URL = http://www.bod.de/index.php?id=296&objk_id=354912


Description

"Architecture and urbanism are formulated here as applications of computations. By applying cutting-edge mathematical techniques to architectural and urban design, a new toolbox is presented to design practitioners. Each step in the design process, on every scale, corresponds to a computation. This series of lectures brings together geometrical constructs such as Cellular Automata, recursive growth, the Fibonacci sequence, fractals, universal scaling, etc. Few of these topics are currently taught in architecture schools, nor are simple descriptions available for non-mathematicians. All of these disparate techniques are woven together into one useful design tool, which can be used by both architecture students and practitioners. The design methodology combines structural rules with a free design/computational method that liberates a designer from any previously held design dogma.

The work of Nikos Salingaros shines a light on the instinctive workings of every human’s internal architecture critic. His explanation of why certain buildings and places speak to our hearts illuminates much of our old assumptions about taste. With Nikos as our guide, we see through the invisibility of the emperor’s new clothes, and we laugh (or cry) all the harder at the joke played on mankind by modern architecture." (http://www.bod.de/index.php?id=296&objk_id=354912)

Review

Øyvind Holmstad:

"The goal of permaculture is to reunite man with nature and man with man through design systems, and here patterns play an important role. Still, patterns can only reunite humans with natural systems and with each other, not with the geometry of the universe. Surely in what I like to call permatecture, better known as biophilic architecture, biotecture or neurotecture, patterns are crucial. But for the creation of wholeness and life we need a whole range of tools.
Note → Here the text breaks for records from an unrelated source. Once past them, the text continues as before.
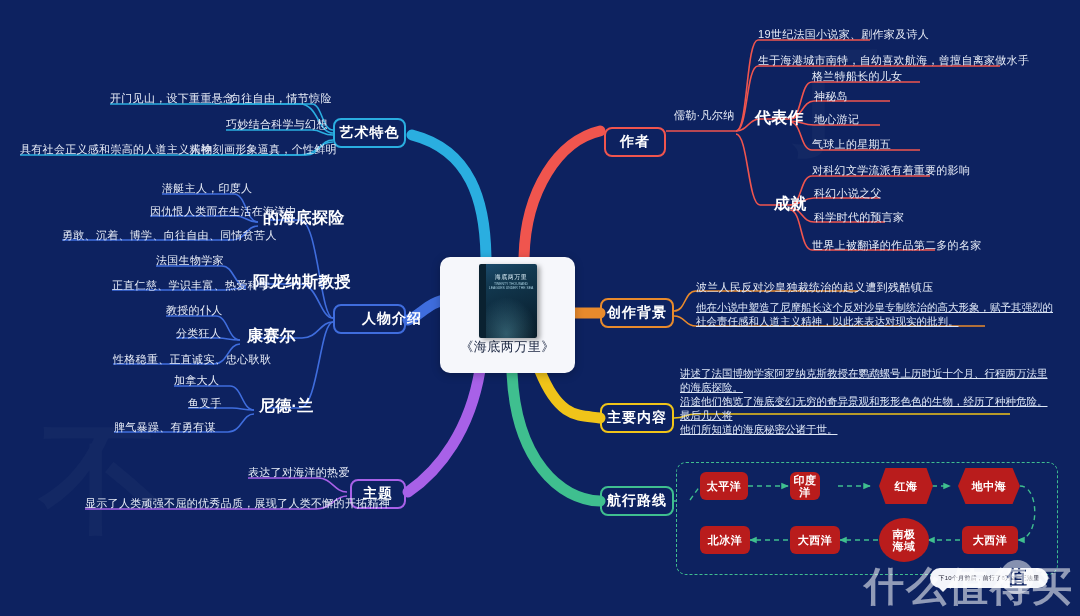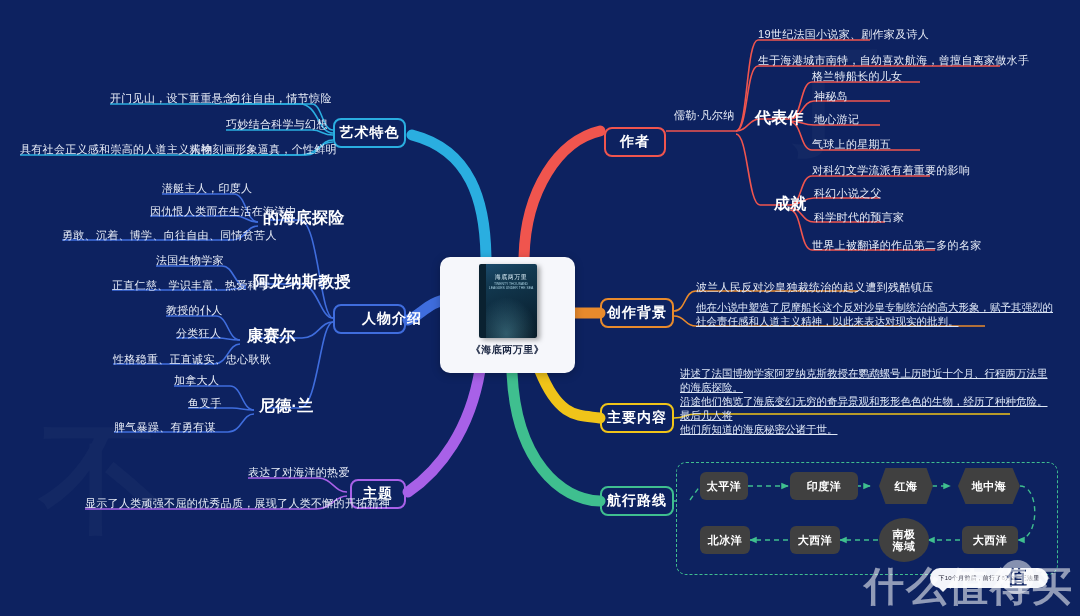"《海底两万里》" #center-title { font-size: 10px -> 13px; font-weight: bold -> normal; margin-top: 5px -> none }
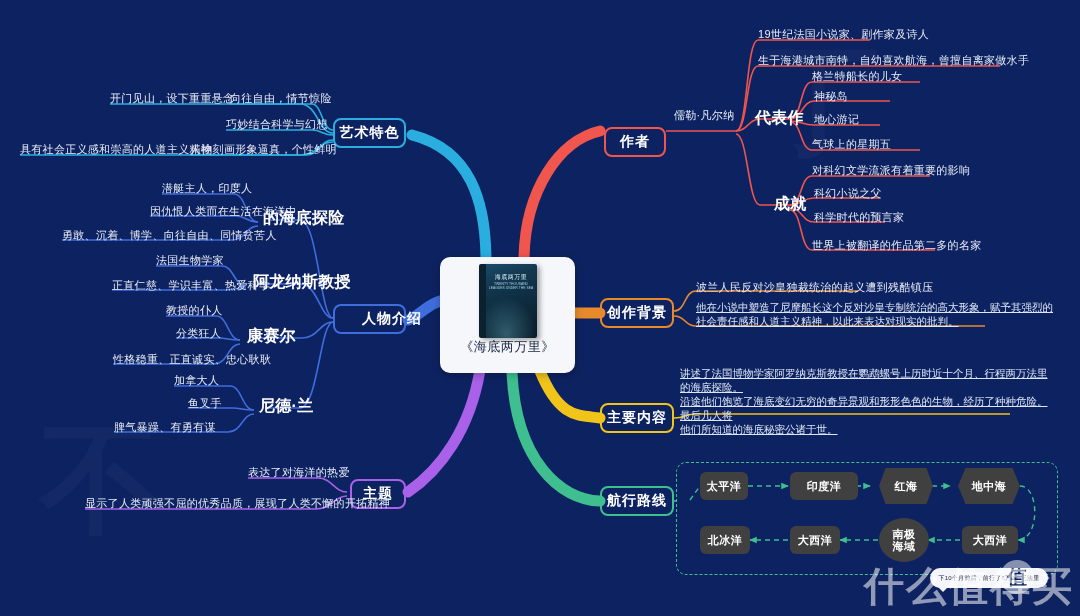"太平洋" .route-node { background: #404040 -> #b91c1c }
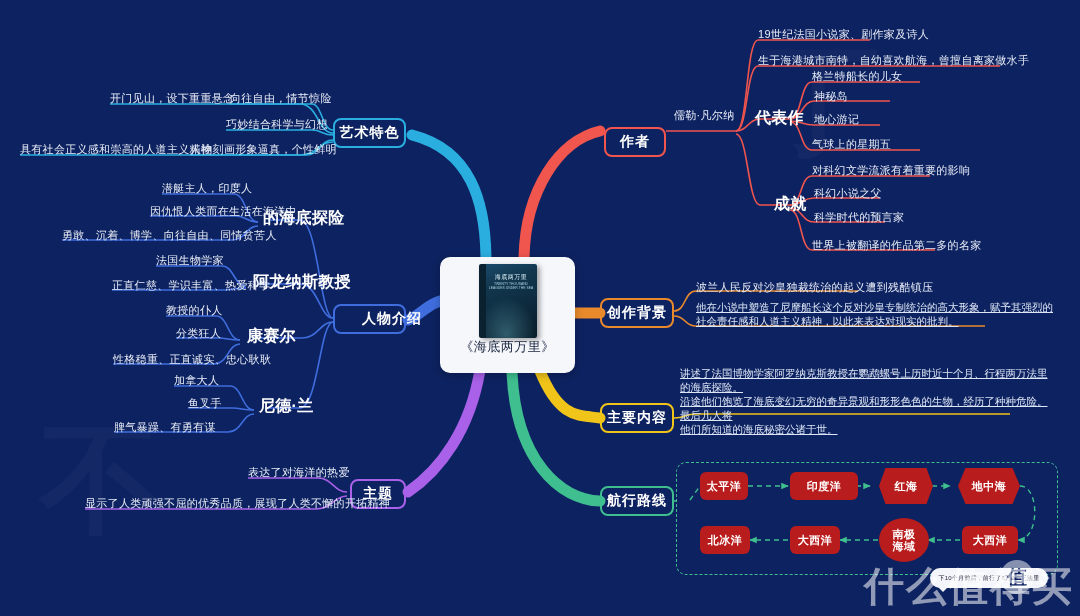"印度洋" div.route-node { width: 68px -> 30px }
When “A Pattern Language” was first published in 1977, architects immediately assumed that it was a design manual, and used it to generate some very interesting buildings. Those buildings, despite their positive human qualities, lack an overall coherence, and people did not understand why this was happening. The reason is that the Patterns provide essential and necessary constraints, and not a design method in itself. The actual design algorithm was developed by Alexander, but only many years later. – Twelve Lectures on Architecture, by Nikos A. Salingaros, page 106

The new book by Professor Nikos A. Salingaros, Twelve Lectures on Architecture; Algorithmic Sustainable Design, is like a Swiss Army Knife of tools for creating ultimate human habitats, or EEAs. Nobody cares about something they don’t love, and nobody loves anything that contradicts nature, because the human biophilia is nature!

till, what Nikos has done is more like the work of an archaeologist, rediscovering old tools from the past, serving humanity through millennia. And he explains how to use these tools to rediscover the old form languages of our world, or even to create new form languages carrying the truth and poetry found in the form languages of all times. What do these thousands of form languages from throughout human history have in common? The answer is that they reflect the innate geometry of nature and that they don’t contradict the laws of physics.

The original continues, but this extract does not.